Under €1,000 — deduct everything in the year of purchase. Over €1,000 — depreciation applies. Phone is a special case. Here are the exact rules.

Laptop, Phone, Camera: How to Deduct Equipment from Your Taxes

You bought a new laptop for work. €1,200. Can you deduct that on your tax return?

Yes. But how you deduct it depends on the amount. There’s an important cut-off: €1,000.

The €1,000 rule

When you buy equipment for your professional activity, the price determines how you’ll deduct it:

Up to €1,000: Deduct the full amount in the year of purchase. Simple and direct.

Bought a €800 phone in January? Deduct €800 as an expense that year.

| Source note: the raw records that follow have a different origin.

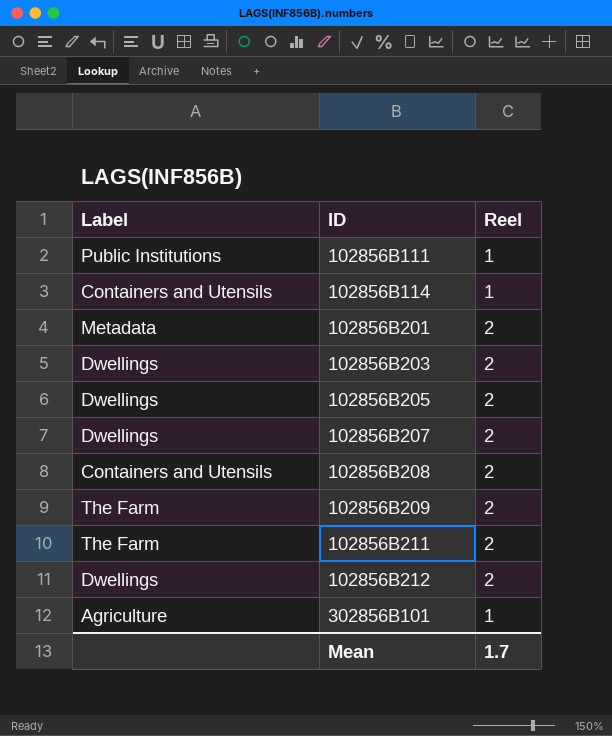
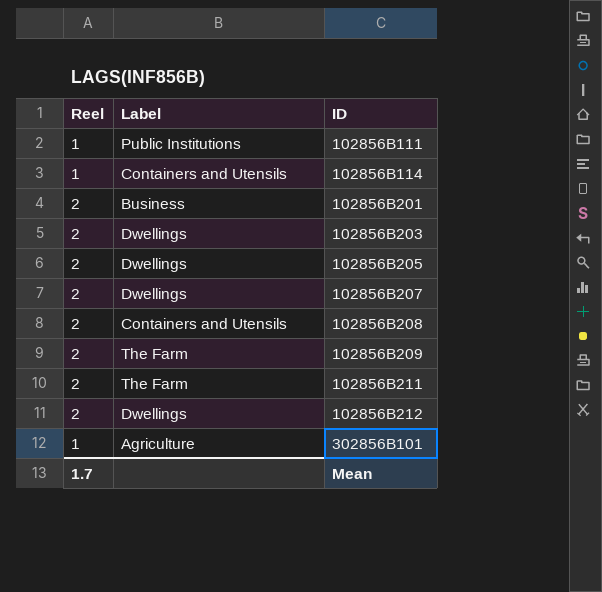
column Reel | position: 3 -> 1
102856B201 | Label: Metadata -> Business

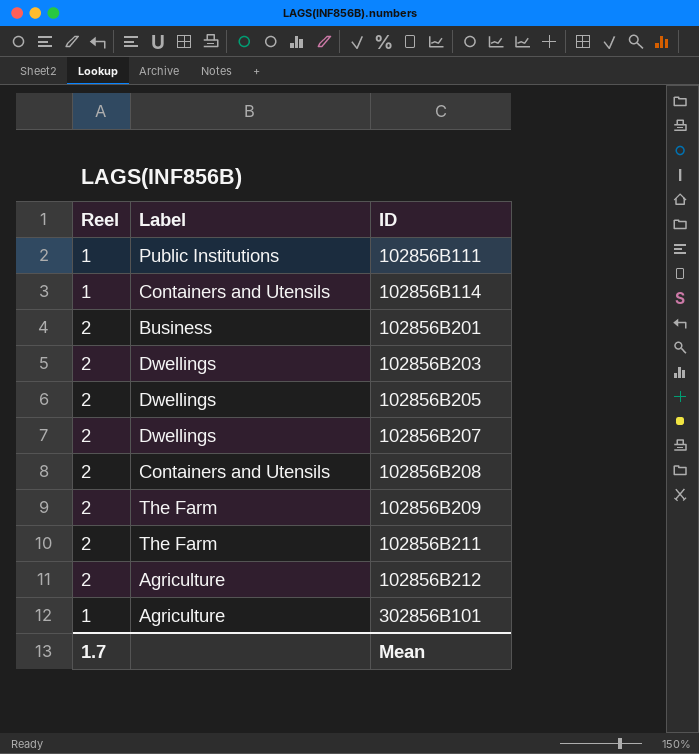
102856B212 | Label: Dwellings -> Agriculture

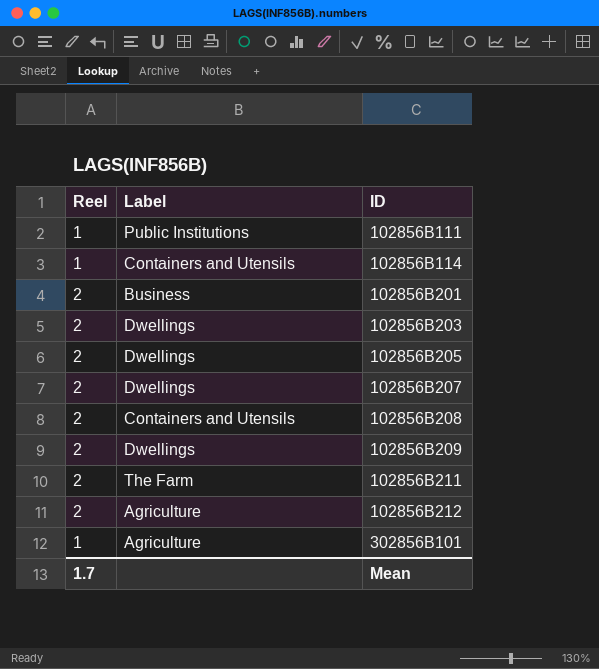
102856B209 | Label: The Farm -> Dwellings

Over €1,000: Depreciation (amortização) applies. Instead of deducting everything at once, you deduct a portion each year over the equipment’s useful life.

For computing and electronic equipment, the estimated useful life is typically 4 years — meaning 25% per year.

Example: Diogo bought a MacBook Pro for €2,400.

  • Annual deduction: €2,400 × 25% = €600
  • Over 4 years: €600/year

Over 4 years, he deducts the full value — just spread out over time.

Computer: 100% or partial?

If the computer is used exclusively for work → you deduct 100%.

If it’s mixed use (work + personal) → you deduct the professional proportion.

How do you calculate that proportion? By a reasonable estimate of professional use. If you work 8 hours a day and use the computer personally for 2 hours → 80% professional.

The tax authority won’t measure your screen time to the minute — but it needs to be an honest, consistent estimate. Never declare 100% on a computer you clearly also use for gaming or streaming.

Phone: the 50% rule

The phone is a special case. The tax authority assumes you don’t use your phone 100% for work — you also call family, use personal WhatsApp, etc.

The common and accepted practice is to deduct 50% of the phone’s cost as a professional expense.

If you bought a phone for €900:

  • Deductible amount: €900 × 50% = €450
  • Since this is below €1,000, you deduct it in full in the year of purchase

Camera, tripod, profession-specific equipment

For those whose camera is their primary work tool (photographer, videographer), the camera is 100% professional and fully deductible.

The same principle applies to other profession-specific equipment:

  • Microphone for podcasters or content creators
  • Drawing tablet for illustrators
  • Specific instruments for musicians

The logic: if it’s a tool you use exclusively (or almost exclusively) in your professional activity, it’s fully deductible.

What’s required

To deduct the equipment, it must be documented:

  • Invoice issued in your name with your NIF — an anonymous cash receipt won’t do
  • Invoice issued by a shop, not a private seller

Keep invoices in digital format. You may need them for up to 4 years.

How FIZ handles equipment

In FIZ’s expenses module:

  1. Log the purchase with amount, “Equipment” category, and date
  2. For amounts over €1,000, indicate it’s depreciable
  3. The system automatically calculates the annual depreciation
  4. The correct amount flows into that year’s expenses — no calculations needed

At year-end, the figures are ready for your income tax return’s Annex B.

✅ In summary

  1. Under €1,000: deduct everything in the year of purchase. Above that, depreciation applies — typically 25% per year over 4 years for tech equipment.

  2. Phone: deduct 50% (mixed use assumed by the tax authority). Camera or profession-exclusive equipment: 100%. Computer: 100% if exclusive, proportional if mixed use.

  3. With FIZ you log the equipment once and the system automatically calculates annual depreciation — no spreadsheets, no manual formulas.